Sandbox

Some of SAP 3D Visual Enterprise Viewer‘s supported file formats use third party libraries over which there is little control in terms of security. This means that vulnerabilities in third party code, encountered when processing corrupt data from an external, untrusted source, might pose security issues and compromise SAP products.

Sandboxing provides guarantees about what a piece of code can or cannot do, no matter what the inputs. Sandboxing leverages the operating system-provided security to allow code execution that cannot make persistent changes to the computer or access information that is confidential. The architecture and exact assurances that the sandbox provides are dependent on the operating system.

Security through sandboxing is achieved by granting the sandboxed code the least possible access rights and privileges, ensuring that it works in accordance with a predefined set of rules. The collection of rules that any code running in the Sandbox must obey is called a Policy, and no other system resources beyond those defined in the policy can be accessed or operated on from within the sandbox.
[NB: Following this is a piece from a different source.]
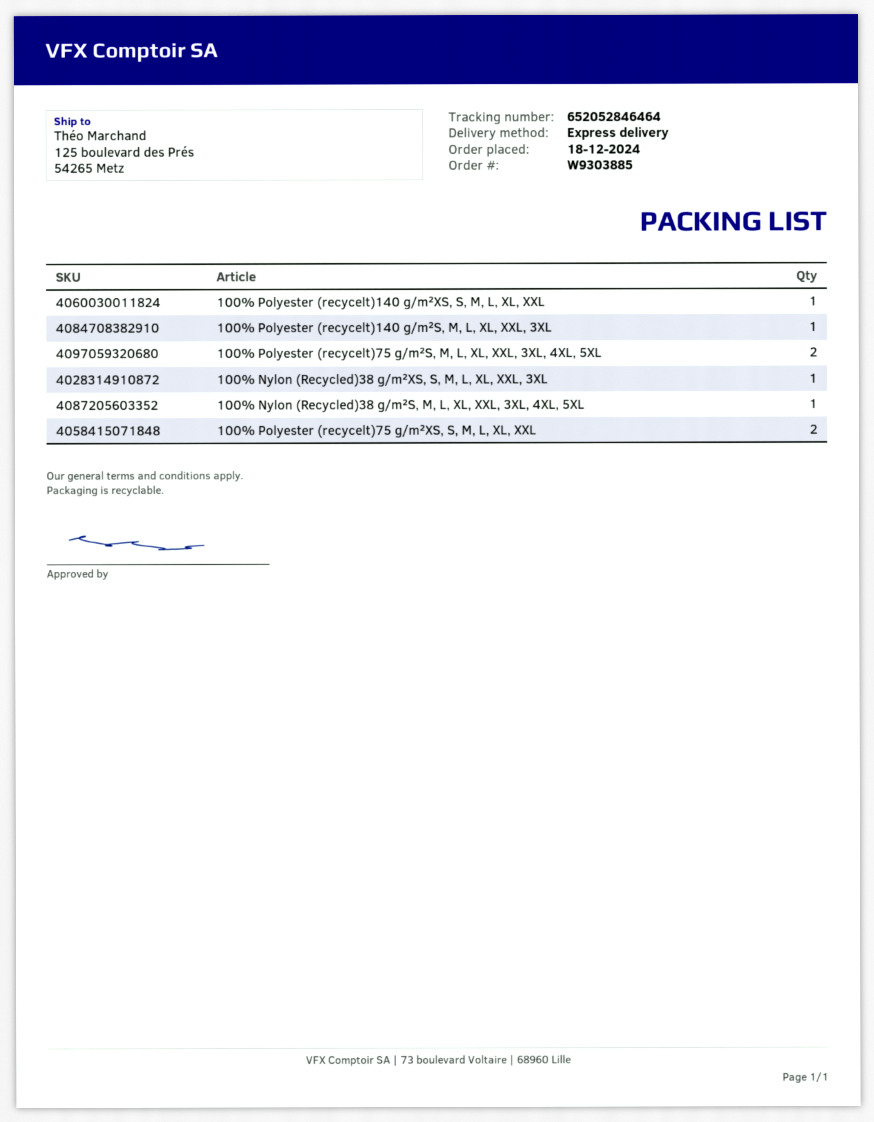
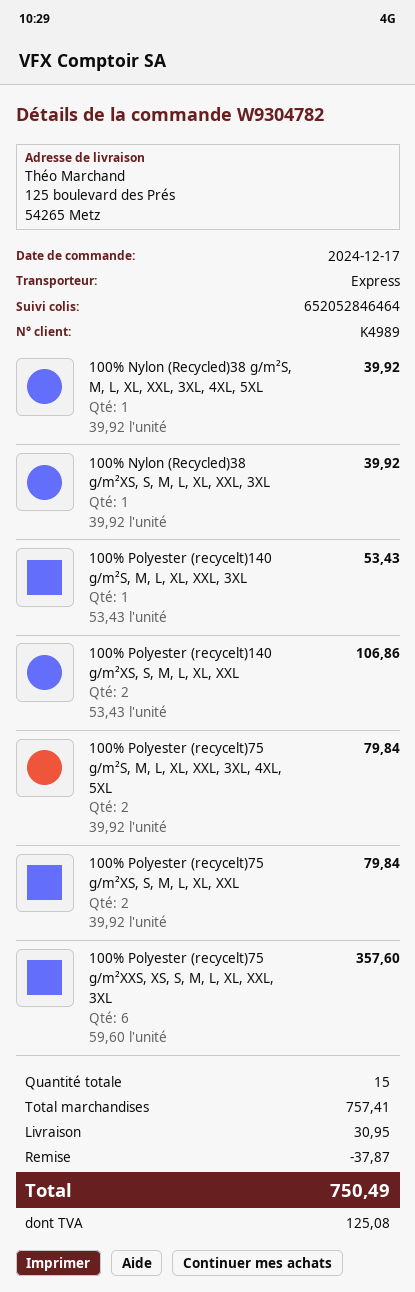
order number: W9303885 -> W9304782
order date: 2024-12-18 -> 2024-12-17
100% Polyester (recycelt)140 g/m²XS, S, M, L, XL, XXL: 1 -> 2
100% Polyester (recycelt)75 g/m²XXS, XS, S, M, L, XL, XXL, 3XL: none -> 6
The Sandbox for plug-ins feature is found under either the menu Edit  Preferences  Security Configuration, or context menu Preferences  Settings  Security Configuration. Sandboxing leverages the OS-provided security to allow code execution that cannot make persistent changes to the computer or access information that is confidential. The architecture and exact assurances that the sandbox provides are dependent on the operating system.

The Sandbox for plug-ins feature also supports the group policy option. Using this, the network administrator can set a maximum security level and prevent users from changing it. The sandbox handling is implemented over registry, and is version dependent. The group policy writes to the registry and SAP 3D Visual Enterprise Viewer uses it to enable or disable sandbox settings.

The .adm file is located at SAP 3D Visual Enterprise Viewer install folder\DomainGroupPolicies\SandBox.adm

Prerequisites

You have:

• A Windows Server setup with a domain

• Full administrative rights to that server

• SAP 3D Visual Enterprise Viewer already installed

Procedure

Installing the SAP 3D Visual Enterprise Viewer Group Policy "SandBox.adm"

1. Log on to the domain server with full administrative rights.

2. Copy the file Sandbox.adm from the installation folder of SAP 3D Visual Enterprise Viewer, and paste into a location in the domain server for installation.

3. From the Windows Start Menu, choose Administrative Tools  Group Policy Management .

4. In the Group Policy Management tree, right click Group Policy Objects and choose New. Give the group policy a name, for example, <SAP Group Policy>. The newly added group policy displays under the group policy objects.

5. Select the newly created policy object, right-click and choose Edit to display the Group Policy Object Editor window.

6. From the User Configuration folder, right-click Administrative Templates, select Add/Remove Templates, and choose Add.

7. Browse for the file Sandbox.adm that you have transferred across to the domain server, and open it.

8. Choose Close to apply the changes. A folder entitled SAP 3D Visual Enterprise displays in the administrative templates. In that folder, double click the Sandbox item to display the sandbox properties.

9. Close the Group Policy Object Editor window to return to the Group Policy Management window. Right-click the domain to which you want to apply the group policy, and choose Link an Existing GPO. The group policy object is displayed in the Select GPO, under Group Policy Objects.

10. Log on and run SAP 3D Visual Enterprise Viewer. Check whether the changes in group policy display in the SAP 3D Visual Enterprise Viewer settings.